* **TASK DIRECTIONS**: After removing every image, reproduce the data exactly as it appears.

* **DATA EXCERPTS**:
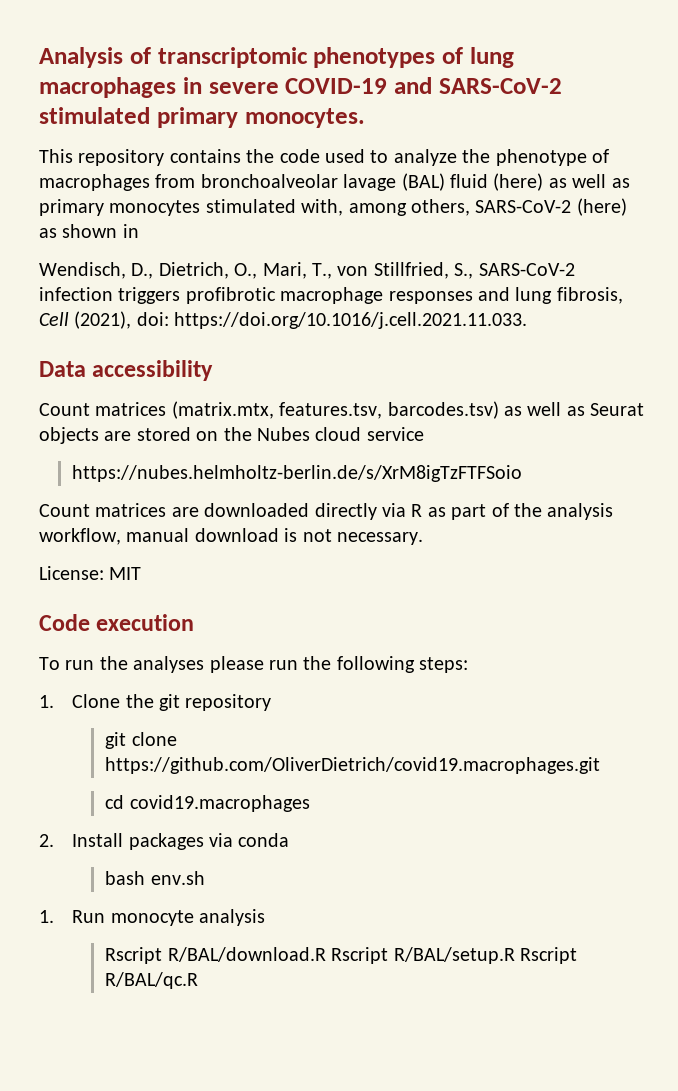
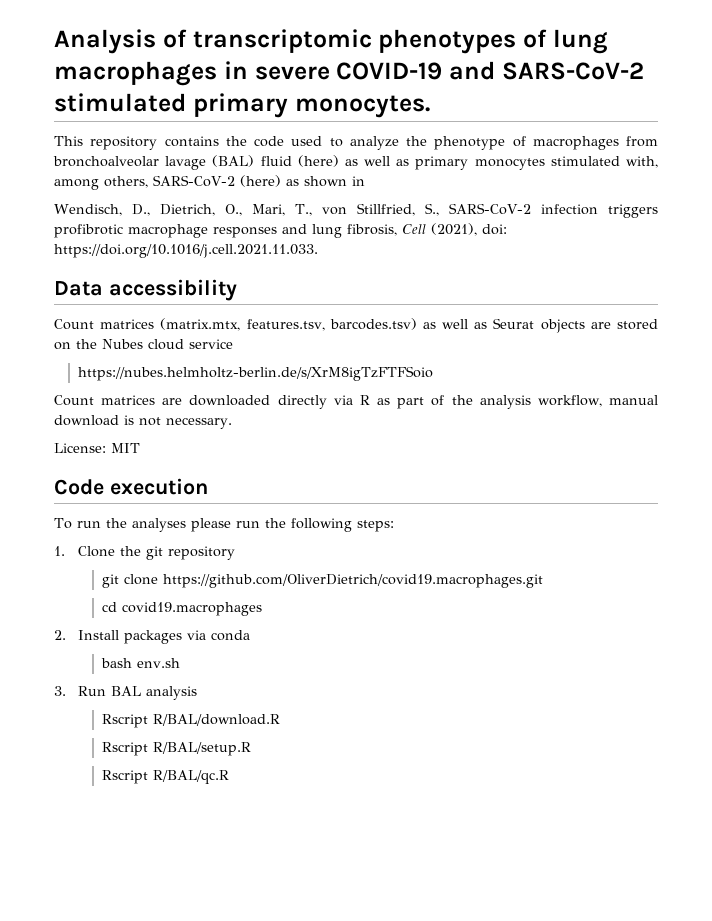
- 1. Run monocyte analysis
+ 3. Run BAL analysis
- Rscript R/BAL/download.R Rscript R/BAL/setup.R Rscript R/BAL/qc.R
+ Rscript R/BAL/download.R
+ Rscript R/BAL/setup.R
+ Rscript R/BAL/qc.R

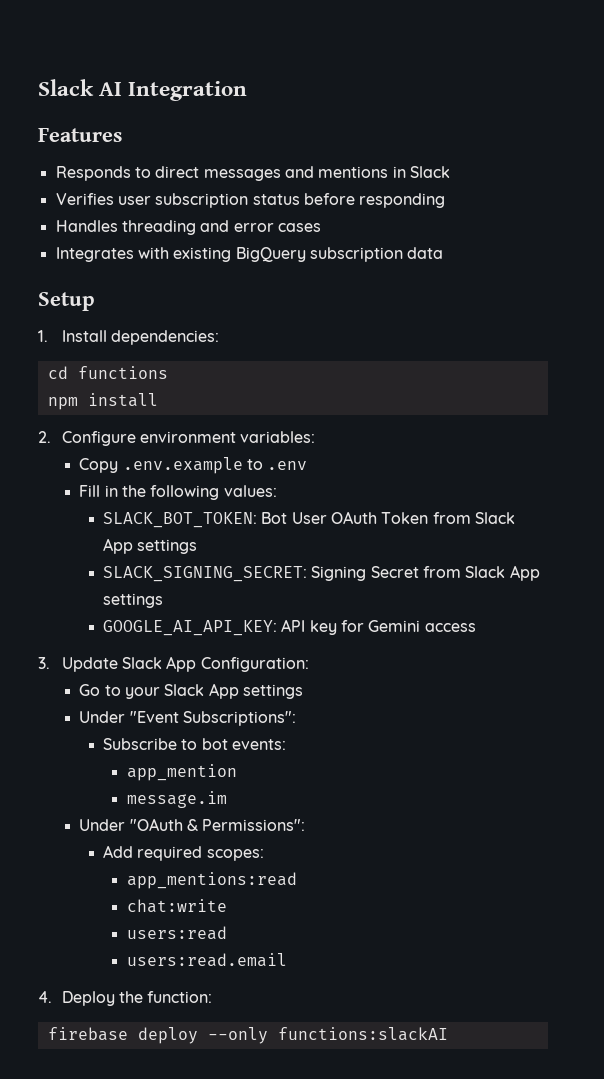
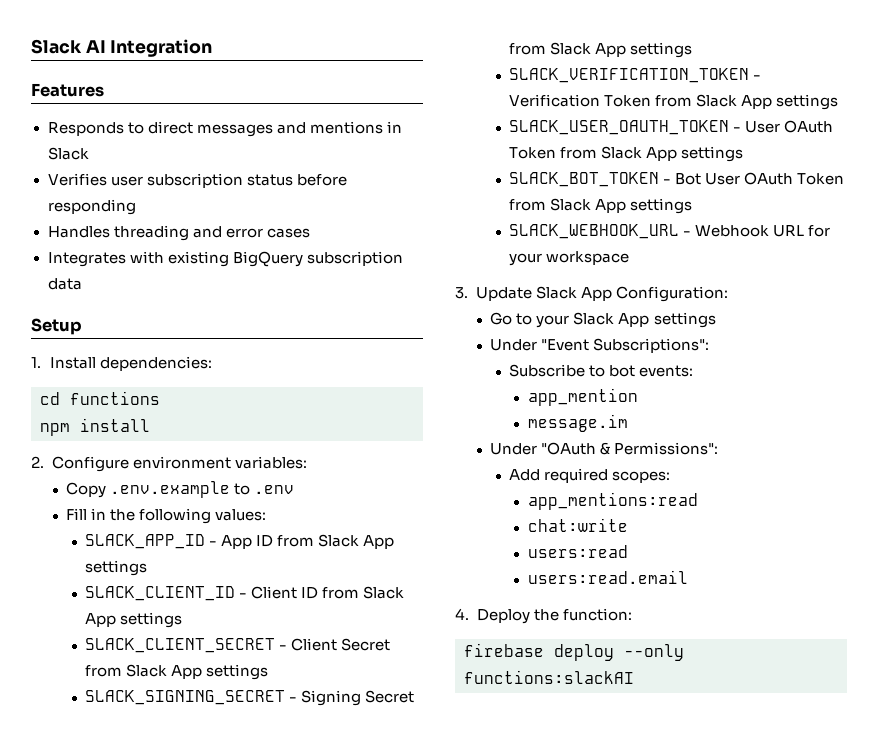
- SLACK_BOT_TOKEN: Bot User OAuth Token from Slack App settings
+ SLACK_APP_ID - App ID from Slack App settings
+ SLACK_CLIENT_ID - Client ID from Slack App settings
+ SLACK_CLIENT_SECRET - Client Secret from Slack App settings
+ SLACK_SIGNING_SECRET - Signing Secret from Slack App settings
+ SLACK_VERIFICATION_TOKEN - Verification Token from Slack App settings
+ SLACK_USER_OAUTH_TOKEN - User OAuth Token from Slack App settings
+ SLACK_BOT_TOKEN - Bot User OAuth Token from Slack App settings
- SLACK_SIGNING_SECRET: Signing Secret from Slack App settings
- GOOGLE_AI_API_KEY: API key for Gemini access
+ SLACK_WEBHOOK_URL - Webhook URL for your workspace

* **WRITTEN SOLUTION**:
- 1. Run monocyte analysis
+ 3. Run BAL analysis
- Rscript R/BAL/download.R Rscript R/BAL/setup.R Rscript R/BAL/qc.R
+ Rscript R/BAL/download.R
+ Rscript R/BAL/setup.R
+ Rscript R/BAL/qc.R

- SLACK_BOT_TOKEN: Bot User OAuth Token from Slack App settings
+ SLACK_APP_ID - App ID from Slack App settings
+ SLACK_CLIENT_ID - Client ID from Slack App settings
+ SLACK_CLIENT_SECRET - Client Secret from Slack App settings
+ SLACK_SIGNING_SECRET - Signing Secret from Slack App settings
+ SLACK_VERIFICATION_TOKEN - Verification Token from Slack App settings
+ SLACK_USER_OAUTH_TOKEN - User OAuth Token from Slack App settings
+ SLACK_BOT_TOKEN - Bot User OAuth Token from Slack App settings
- SLACK_SIGNING_SECRET: Signing Secret from Slack App settings
- GOOGLE_AI_API_KEY: API key for Gemini access
+ SLACK_WEBHOOK_URL - Webhook URL for your workspace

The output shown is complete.